En ocasiones, no hace falta que lleguemos a extremos tan lamentables como un abuso o el maltrato infantil. Muchas veces, esos niños que crecen sin arraigo familiar o con unos padres que no han sabido, o no han querido estrechar ese vínculo imprescindible con sus hijos, provoca que se llegue a la madurez con muchas carencias, con muchas faltas. Esto puede crear en ellos diferentes tipos de traumas . Una de las consecuencias más extendidas es la depresión. La falta de cariño y afecto han impedido que el niño desarrollase una sana autoestima y, de este modo,una infancia saludable, feliz e íntegra.

Si sólo encuentra vacíos, desprecios y reproches, el niño crecerá con una marcada inseguridad, con cierto rencor e incluso con desconfianza. ¿Cómo hacerlo? Si quienes debieron haberle ofrecido un apoyo y un cariño incondicional sólo le dieron frialdad y rudeza, es complicado que alcance una unión saludable con otra persona; desconfía y teme. Así pues, de este modo, se puede crear un adulto desconfiado, incapaz de creer en él mismo y en los demás. Temeroso a la hora de tomar decisiones y hasta lleno de rencor y rabia sin ningún tipo de razón aparente.

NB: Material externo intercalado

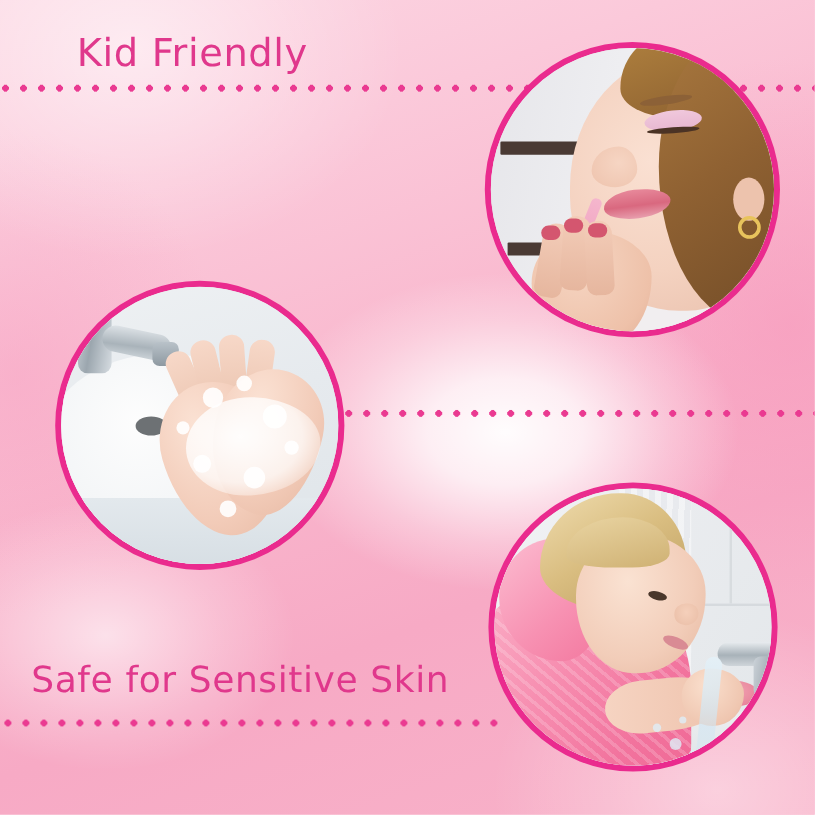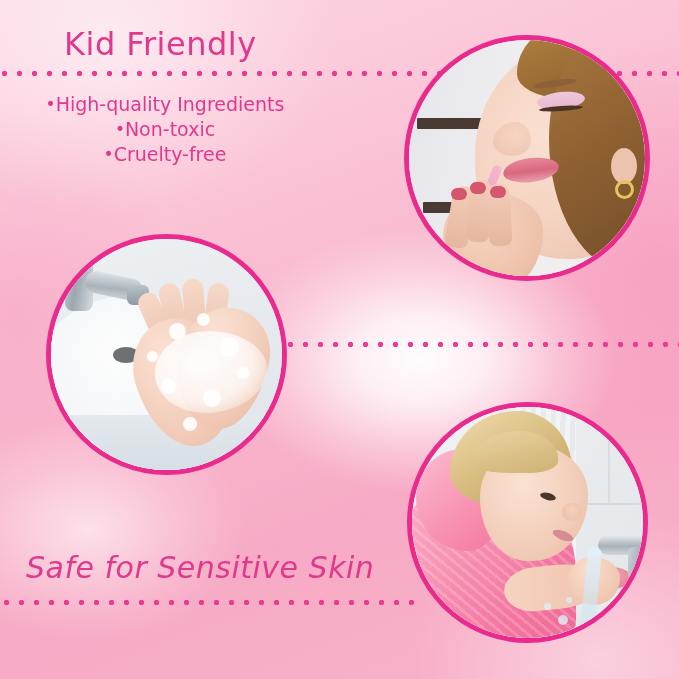--- a/index.html
+++ b/index.html
@@ -60,21 +60,20 @@
   }
   #washable-title {
     left: 305px;
     top: 297px;
     font-size: 30px;
   }
   #sensitive-title {
     left: 26px;
     top: 550px;
     font-size: 30px;
-    font-style: italic;
   }
 
   
   #benefits-list {
     position: absolute;
     left: 10px;
     top: 92px;
     width: 310px;
     text-align: center;
     color: #e0388c;
@@ -489,31 +488,20 @@
 
   <div class="heading" id="kid-friendly-title">Kid Friendly</div>
 
 
   <div class="heading" id="sensitive-title">Safe for Sensitive Skin</div>
 
   <div class="divider" id="divider-top"></div>
   <div class="divider" id="divider-middle"></div>
   <div class="divider" id="divider-bottom"></div>
 
-  <div id="benefits-list">
-    <div class="bullet-row">
-      <span class="dot-marker">•</span><span>High-quality Ingredients</span>
-    </div>
-    <div class="bullet-row">
-      <span class="dot-marker">•</span><span>Non-toxic</span>
-    </div>
-    <div class="bullet-row">
-      <span class="dot-marker">•</span><span>Cruelty-free</span>
-    </div>
-  </div>
 
   <div class="photo-circle" id="photo-lipgloss">
     <div class="scene">
       <div class="s1-wall"></div>
       <div class="s1-shelf s1-shelf-a"></div>
       <div class="s1-shelf s1-shelf-b"></div>
       <div class="s1-shirt"></div>
       <div class="s1-head"></div>
       <div class="s1-hair2"></div>
       <div class="s1-hair"></div>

*Superar una infancia difícil

 «La vulnerabilidad biológica», es decir, todas esas experiencias traumáticas o negativas del pasado han quedado incrustadas en nuestra experiencia y también a nivel cerebral. Las altas tasas de estrés modelan y cambian muchas de nuestras estructuras más profundas, y todo ello nos hace personas más frágiles. Personas más proclives a sufrir una depresión llegada la edad adulta.

Pero ahora bien, ¿quiere esto decir que todos los que hayan sufrido traumas en la infancia, van a padecer obligatoriamente una depresión? No. Cada uno de nosotros afrontamos nuestro pasado traumático de un modo diferente. Puede que para algunas personas dichos eventos sean un revulsivo que superar y por el que luchar día a día. Algo que asimilar, aceptar y afrontar para que la vida le de una nueva oportunidad, y ser feliz de nuevo. En cambio, para otras personas esa predisposición biológica y emocional seguirá pesando demasiado. No sólo se va a tratar de un recuerdo persistente, sino que puede influir en su forma de relacionarse con el mundo.

Son perfiles donde puede quedar implícita un tipo de ansiedad crónica, una hipersensibilidad y una vulnerabilidad emocional con la que luchar cada día. La felicidad en estos casos tiene un alto precio, entonces ¿cómo afrontarlo? Obviamente, con esfuerzo, voluntad y mucho apoyo social.